A collated collection of algorithm templates: ACM templates
table of Contents
The smallest tree graph of a directed graph given a root
Given a graph with n nodes and m directed edges. Try to find a minimum tree graph rooted at node r, and output the sum of the weights of each edge of the minimum tree graph. If there is no
minimum tree graph rooted at r , output −1.
#include<bits/stdc++.h>
using namespace std;
const int N=106,M=10006,inf=2e8;
int n,m,rt,t,cnt=0,id[N],pre[N],ine[N],vis[N];
struct line{
int x,y,c;}q[M];
inline int read(){
int T=0,F=1; char ch=getchar();
while(ch<'0'||ch>'9'){
if(ch=='-') F=-1; ch=getchar();}
while(ch>='0'&&ch<='9') T=(T<<3)+(T<<1)+(ch-48),ch=getchar();
return F*T;
}
int zhuliu(){
int ans=0;
while(true){
cnt=0;
for(int i=1;i<=n;++i) ine[i]=inf,vis[i]=0,id[i]=0;//预处理
for(int i=1;i<=m;++i) if(q[i].x!=q[i].y&&ine[q[i].y]>q[i].c) ine[q[i].y]=q[i].c,pre[q[i].y]=q[i].x;//每个点的最短边
for(int i=1;i<=n;++i) if(i!=rt&&ine[i]==inf) return -1;//有点无最短边
for(int i=1;i<=n;++i){
if(i==rt) continue;
ans+=ine[i],t=i;
while(vis[t]!=i&&!id[t]&&t!=rt) vis[t]=i,t=pre[t];
//能走到环的点或者换上的点停下
if(!id[t]&&t!=rt){
id[t]=++cnt; //将环上的点标记为新的环
for(int o=pre[t];o!=t;o=pre[o]) id[o]=cnt;
}
}//找环
if(!cnt) break;//无环结束
for(int i=1;i<=n;++i) if(!id[i]) id[i]=++cnt;
for(int i=1;i<=m;++i){
t=q[i].y,q[i].x=id[q[i].x],q[i].y=id[q[i].y];
if(q[i].x!=q[i].y) q[i].c-=ine[t];
}
n=cnt,rt=id[rt];
//去旧图,换新图
}
return ans;
}
int main(){
n=read(),m=read(),rt=read();
for(int i=1;i<=m;++i) q[i].x=read(),q[i].y=read(),q[i].c=read();
printf("%d\n",zl());
return 0;
}
Dendrogram for a given root
Find a tree graph with no definite root: create a super root r and use it as the root to run the algorithm. Just connect r to each point of the original graph with an edge whose weight is greater than the weight of all edges in the original graph, and select these The edge is definitely not worthwhile, so only one will be chosen.

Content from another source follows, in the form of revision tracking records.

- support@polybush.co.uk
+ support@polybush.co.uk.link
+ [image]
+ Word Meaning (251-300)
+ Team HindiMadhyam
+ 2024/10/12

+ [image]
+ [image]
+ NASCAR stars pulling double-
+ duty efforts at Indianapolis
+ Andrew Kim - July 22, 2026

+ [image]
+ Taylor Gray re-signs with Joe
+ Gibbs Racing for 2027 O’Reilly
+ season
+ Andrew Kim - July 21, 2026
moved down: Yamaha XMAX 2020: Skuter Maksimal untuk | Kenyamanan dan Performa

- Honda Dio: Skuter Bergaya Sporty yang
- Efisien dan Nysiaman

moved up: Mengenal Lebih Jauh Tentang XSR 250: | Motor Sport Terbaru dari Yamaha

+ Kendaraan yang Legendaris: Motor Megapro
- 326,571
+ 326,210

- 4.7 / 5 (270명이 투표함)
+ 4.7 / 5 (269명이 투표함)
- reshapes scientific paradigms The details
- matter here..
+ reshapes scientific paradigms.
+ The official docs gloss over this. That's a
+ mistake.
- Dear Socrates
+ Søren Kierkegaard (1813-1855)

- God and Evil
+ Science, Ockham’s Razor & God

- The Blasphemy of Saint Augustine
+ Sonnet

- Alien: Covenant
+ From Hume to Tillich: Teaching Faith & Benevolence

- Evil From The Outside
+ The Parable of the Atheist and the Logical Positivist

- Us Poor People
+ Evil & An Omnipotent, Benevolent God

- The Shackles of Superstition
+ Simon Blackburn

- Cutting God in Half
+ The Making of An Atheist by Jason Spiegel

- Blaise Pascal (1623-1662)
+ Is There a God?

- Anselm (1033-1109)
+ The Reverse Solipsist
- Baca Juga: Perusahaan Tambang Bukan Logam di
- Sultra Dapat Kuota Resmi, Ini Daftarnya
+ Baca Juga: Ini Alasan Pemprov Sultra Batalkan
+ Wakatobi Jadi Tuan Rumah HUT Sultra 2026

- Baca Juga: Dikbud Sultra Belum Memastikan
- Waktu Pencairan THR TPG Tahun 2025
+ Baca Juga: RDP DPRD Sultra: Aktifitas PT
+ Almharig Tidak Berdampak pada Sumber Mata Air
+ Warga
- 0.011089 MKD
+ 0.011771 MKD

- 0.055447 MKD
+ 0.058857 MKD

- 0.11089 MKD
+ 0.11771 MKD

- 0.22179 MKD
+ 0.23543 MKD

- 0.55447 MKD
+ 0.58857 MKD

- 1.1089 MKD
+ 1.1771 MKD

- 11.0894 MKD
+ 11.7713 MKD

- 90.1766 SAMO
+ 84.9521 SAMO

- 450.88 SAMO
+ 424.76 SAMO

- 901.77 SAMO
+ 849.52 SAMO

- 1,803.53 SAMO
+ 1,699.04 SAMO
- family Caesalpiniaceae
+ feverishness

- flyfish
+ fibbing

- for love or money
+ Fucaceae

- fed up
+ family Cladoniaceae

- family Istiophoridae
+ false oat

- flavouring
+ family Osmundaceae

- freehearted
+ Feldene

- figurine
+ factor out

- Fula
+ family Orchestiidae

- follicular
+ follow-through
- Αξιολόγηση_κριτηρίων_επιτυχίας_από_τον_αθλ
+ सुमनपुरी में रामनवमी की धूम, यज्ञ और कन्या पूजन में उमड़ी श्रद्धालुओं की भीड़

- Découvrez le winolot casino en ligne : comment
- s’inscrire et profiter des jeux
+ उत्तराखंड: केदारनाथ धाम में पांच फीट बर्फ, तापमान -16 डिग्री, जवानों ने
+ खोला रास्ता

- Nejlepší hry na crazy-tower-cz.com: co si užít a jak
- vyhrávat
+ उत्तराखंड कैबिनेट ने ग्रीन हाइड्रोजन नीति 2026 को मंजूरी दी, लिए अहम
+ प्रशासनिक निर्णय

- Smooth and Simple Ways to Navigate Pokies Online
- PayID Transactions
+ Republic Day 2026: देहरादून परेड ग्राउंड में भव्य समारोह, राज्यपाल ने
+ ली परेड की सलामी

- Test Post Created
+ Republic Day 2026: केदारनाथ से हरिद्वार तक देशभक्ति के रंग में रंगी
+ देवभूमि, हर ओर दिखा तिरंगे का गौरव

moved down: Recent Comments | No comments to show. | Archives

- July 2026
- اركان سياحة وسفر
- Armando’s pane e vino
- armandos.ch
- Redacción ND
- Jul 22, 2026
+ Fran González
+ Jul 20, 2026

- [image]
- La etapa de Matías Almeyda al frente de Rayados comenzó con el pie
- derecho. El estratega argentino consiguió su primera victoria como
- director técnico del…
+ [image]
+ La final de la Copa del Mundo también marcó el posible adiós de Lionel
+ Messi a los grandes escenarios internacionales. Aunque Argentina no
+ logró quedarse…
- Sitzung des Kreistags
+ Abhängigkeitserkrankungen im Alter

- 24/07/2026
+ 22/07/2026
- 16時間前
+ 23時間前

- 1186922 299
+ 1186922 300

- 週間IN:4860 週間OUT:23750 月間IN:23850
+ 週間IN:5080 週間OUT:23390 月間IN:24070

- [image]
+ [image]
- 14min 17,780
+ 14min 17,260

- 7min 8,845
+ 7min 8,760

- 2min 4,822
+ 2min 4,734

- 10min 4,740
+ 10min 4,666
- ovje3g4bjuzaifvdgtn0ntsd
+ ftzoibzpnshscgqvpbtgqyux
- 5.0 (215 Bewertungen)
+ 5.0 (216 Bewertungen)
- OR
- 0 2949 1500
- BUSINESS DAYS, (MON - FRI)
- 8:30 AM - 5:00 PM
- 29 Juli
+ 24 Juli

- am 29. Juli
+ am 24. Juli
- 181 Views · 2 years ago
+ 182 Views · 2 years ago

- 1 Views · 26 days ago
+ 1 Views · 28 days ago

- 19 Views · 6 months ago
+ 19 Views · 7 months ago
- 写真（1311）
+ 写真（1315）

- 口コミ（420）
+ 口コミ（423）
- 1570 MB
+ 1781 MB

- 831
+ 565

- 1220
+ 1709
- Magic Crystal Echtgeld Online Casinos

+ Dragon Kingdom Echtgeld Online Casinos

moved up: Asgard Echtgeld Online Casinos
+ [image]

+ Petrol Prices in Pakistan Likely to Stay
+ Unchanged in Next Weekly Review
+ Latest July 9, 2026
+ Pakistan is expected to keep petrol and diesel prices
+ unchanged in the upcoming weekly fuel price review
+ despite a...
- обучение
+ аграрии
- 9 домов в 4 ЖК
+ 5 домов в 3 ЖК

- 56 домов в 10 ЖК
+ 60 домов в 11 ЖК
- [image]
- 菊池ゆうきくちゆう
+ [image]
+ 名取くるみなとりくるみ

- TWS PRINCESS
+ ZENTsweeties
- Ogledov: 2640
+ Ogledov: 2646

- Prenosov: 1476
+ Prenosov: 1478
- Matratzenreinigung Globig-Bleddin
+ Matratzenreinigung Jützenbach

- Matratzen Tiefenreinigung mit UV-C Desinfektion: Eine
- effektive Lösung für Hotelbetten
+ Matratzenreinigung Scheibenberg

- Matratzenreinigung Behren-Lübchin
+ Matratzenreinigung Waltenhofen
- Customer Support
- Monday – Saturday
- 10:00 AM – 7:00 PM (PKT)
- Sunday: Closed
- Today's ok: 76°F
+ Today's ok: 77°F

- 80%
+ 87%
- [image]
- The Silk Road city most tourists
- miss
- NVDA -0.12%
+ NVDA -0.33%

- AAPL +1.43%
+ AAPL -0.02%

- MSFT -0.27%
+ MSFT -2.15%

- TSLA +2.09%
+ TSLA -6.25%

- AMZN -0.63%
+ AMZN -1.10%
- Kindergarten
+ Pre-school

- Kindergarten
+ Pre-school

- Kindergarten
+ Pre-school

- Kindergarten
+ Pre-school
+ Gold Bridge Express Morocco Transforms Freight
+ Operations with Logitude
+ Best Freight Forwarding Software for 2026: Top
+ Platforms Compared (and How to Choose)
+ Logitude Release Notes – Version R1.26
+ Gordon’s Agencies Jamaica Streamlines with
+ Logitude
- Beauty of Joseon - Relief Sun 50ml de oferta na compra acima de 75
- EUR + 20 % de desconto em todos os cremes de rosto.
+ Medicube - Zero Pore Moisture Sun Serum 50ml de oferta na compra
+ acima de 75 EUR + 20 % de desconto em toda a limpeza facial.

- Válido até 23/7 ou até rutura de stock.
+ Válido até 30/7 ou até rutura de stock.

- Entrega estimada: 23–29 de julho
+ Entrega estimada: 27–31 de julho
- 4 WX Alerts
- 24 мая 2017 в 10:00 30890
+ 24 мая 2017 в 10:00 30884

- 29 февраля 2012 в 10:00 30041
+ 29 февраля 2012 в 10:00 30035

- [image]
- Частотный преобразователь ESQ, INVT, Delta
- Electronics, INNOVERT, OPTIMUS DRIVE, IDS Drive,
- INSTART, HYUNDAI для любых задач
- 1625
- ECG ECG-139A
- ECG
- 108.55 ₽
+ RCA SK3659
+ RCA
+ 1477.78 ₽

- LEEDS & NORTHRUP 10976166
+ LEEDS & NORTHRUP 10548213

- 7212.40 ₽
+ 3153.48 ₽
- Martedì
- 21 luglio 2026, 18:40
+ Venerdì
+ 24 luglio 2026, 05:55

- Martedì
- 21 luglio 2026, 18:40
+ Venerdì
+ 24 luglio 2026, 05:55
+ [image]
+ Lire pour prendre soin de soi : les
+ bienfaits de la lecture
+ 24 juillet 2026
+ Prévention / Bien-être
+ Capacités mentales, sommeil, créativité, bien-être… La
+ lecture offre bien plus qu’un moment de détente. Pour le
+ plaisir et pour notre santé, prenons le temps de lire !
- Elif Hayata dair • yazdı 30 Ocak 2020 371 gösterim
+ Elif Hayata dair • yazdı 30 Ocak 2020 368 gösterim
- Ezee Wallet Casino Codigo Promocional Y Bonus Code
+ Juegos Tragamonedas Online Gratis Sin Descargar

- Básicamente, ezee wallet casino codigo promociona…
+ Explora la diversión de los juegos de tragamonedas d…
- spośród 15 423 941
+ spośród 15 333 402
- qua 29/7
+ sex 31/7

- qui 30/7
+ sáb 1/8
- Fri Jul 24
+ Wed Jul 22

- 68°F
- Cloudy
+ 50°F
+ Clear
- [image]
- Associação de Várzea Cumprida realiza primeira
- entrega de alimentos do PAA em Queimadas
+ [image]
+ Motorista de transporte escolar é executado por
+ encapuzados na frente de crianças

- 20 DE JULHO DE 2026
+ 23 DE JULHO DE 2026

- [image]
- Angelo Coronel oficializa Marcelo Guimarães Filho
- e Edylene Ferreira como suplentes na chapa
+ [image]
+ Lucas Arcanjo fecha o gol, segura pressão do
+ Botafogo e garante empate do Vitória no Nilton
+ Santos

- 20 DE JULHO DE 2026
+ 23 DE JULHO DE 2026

The method of judging no solution
Unsolvable tricks: enumerate each point i from small to large, add edges (i, (i + 1)% n + 1, + ∞) (i,(i+1)\%n+ 1,+\infty)(i,(i+1)%n+1,+ ∞ ) , so if you finally get the answer+ ∞ +\infty+ ∞ , then there is no solution.